En mi pueblo han quemado esta madrugada la ferretería del portavoz de UPN en el ayuntamiento, un hombre con el que me he cruzado a veces en estos últimos tres años, él siempre custodiado por dos jóvenes que miraban los bajos de la camioneta del concejal y –siempre con atención recelosa— a todos los que nos topábamos con el trío.
Ya puestos, y como el fuego no sabe de límites exactos, y menos habiendo en la tienda pinturas y plásticos, los autores de la fechoría seguro que han calculado que los comercios contiguos y todos los pisos de encima iban a verse afectados. Si uno se pone a la faena, pues eso, se pone y pelillos a la mar. Además, mejor: con el miedo siempre ha crecido el número de vecinos que deseaban que los amenazados se fueran muy lejos, como apestados que sólo esparcen problemas a su alrededor.

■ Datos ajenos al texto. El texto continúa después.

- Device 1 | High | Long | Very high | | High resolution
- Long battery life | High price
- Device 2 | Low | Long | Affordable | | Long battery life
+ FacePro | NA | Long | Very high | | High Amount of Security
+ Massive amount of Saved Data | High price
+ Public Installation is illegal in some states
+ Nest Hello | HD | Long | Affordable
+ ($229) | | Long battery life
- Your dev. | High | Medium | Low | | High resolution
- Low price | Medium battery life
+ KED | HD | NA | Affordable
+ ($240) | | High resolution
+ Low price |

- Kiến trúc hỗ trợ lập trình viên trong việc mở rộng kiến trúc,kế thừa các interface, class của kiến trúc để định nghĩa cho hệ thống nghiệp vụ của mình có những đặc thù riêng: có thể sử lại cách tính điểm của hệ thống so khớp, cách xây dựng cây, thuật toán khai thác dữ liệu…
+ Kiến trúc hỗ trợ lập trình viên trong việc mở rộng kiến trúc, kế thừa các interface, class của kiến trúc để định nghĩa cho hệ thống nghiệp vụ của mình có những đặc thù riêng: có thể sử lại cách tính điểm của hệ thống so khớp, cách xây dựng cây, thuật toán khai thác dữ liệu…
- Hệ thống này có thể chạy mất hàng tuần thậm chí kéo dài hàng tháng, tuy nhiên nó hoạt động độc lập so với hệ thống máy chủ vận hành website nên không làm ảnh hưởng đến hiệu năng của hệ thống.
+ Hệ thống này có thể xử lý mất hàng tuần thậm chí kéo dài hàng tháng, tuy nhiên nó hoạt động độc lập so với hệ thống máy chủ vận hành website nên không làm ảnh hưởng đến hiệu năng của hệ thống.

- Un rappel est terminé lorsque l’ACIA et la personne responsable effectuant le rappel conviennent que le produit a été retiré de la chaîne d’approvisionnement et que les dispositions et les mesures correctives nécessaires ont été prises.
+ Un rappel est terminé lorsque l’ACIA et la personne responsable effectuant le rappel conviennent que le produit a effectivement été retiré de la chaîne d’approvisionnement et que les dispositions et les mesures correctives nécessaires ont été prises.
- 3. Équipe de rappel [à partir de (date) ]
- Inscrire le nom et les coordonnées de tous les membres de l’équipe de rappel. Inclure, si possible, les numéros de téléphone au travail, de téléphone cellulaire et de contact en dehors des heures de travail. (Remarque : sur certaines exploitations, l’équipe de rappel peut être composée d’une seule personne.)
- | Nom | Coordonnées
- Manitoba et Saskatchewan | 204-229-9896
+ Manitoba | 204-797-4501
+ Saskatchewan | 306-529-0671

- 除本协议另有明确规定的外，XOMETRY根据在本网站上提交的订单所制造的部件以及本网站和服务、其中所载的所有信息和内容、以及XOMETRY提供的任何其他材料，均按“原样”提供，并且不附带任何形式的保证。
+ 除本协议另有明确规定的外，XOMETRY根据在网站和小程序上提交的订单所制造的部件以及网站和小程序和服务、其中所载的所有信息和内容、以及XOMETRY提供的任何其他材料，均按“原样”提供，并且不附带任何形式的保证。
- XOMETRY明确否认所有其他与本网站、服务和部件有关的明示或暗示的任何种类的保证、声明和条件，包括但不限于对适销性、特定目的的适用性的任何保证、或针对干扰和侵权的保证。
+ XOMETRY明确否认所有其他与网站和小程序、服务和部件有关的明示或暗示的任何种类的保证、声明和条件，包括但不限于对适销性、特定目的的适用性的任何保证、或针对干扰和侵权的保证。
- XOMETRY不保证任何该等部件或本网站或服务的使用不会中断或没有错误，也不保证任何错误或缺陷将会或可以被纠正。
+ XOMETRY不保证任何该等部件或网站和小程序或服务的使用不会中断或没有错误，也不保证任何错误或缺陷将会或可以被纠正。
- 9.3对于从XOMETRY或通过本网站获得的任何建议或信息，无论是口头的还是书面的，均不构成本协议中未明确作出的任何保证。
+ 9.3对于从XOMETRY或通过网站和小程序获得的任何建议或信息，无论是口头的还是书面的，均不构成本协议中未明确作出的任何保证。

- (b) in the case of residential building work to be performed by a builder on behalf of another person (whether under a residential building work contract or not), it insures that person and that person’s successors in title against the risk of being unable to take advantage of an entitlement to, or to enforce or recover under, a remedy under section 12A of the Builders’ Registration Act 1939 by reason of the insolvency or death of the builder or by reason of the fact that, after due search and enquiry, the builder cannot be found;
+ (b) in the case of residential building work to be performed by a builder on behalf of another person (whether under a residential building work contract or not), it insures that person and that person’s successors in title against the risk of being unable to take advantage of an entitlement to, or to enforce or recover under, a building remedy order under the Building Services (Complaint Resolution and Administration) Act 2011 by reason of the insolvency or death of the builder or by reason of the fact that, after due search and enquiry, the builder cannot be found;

Ahora acabo de leer en internet que la ferretería ha sido arrasada, hay 56 vecinos desalojados y destrozos en una mercería y en otra tienda de ropa a la que el humo ha dejado el género inservible. En el paseo matutino he visto con mis ojos el aspecto desolado de todo el edificio, el tizne y la destrucción.
Toda la noche ha llovido intensamente, e imagino lo penoso que ha debido de ser el desalojo apresurado de los vecinos y lo que sentirán ahora, allí donde estén precariamente instalados. Supongo que en unos meses todo recuperará su aspecto normal, eso sí, después de los forcejeos con los seguros y las incontables molestias que sufrirán los agredidos. Pero a mí me interesa lo que ha pasado hoy y sigue pasando en estos momentos –y ello al margen, por irrelevante, de si la faena la han ejecutado los de la Cosa Nuestra o cachorros que se resisten a la tierna jubilación—.
En Cámera café hay un personaje, Arturo Cañas, que además de chófer del presidente es el matón y extorsionador de la oficina. Resulta un sujeto repugnante, pero lo curioso es que todos sus compañeros tratan de caerle bien. Le bailan el agua, le consuelan en sus escasos momentos de flaqueza y, por supuesto, están dispuestos a minimizar y olvidar con presteza sus desmanes. En un delirante sketch recuerdo que Arturo incluso lloraba —y sus colegas de trabajo le consolaban— al recordar los traumas de su infancia. Entendimos que su brutalidad, como nos dicen algunos listos que pasa siempre con la violencia, tenía causas ancladas en el profundo pasado.
Llevaba yo unos cuantos días acordándome de los compañeros de Arturo Cañas cuando veía a tantos intentando “reposicionarse” (perdón por el palabro) en la nueva situación política. Hoy he vuelto del desayuno desalentado, y, me temo, en pocos minutos oiré a un Jesús Quesada cualquiera hablando de que estos incidentes no deben entorpecer el “ilusionante proceso”, o incluso a un trasunto del más patético Julián Palacios que, después de que Arturo le estampe diez veces la cabeza contra la máquina de café estará dispuesto, faltaría más, a dejarle las llaves de su piso para una de sus farras.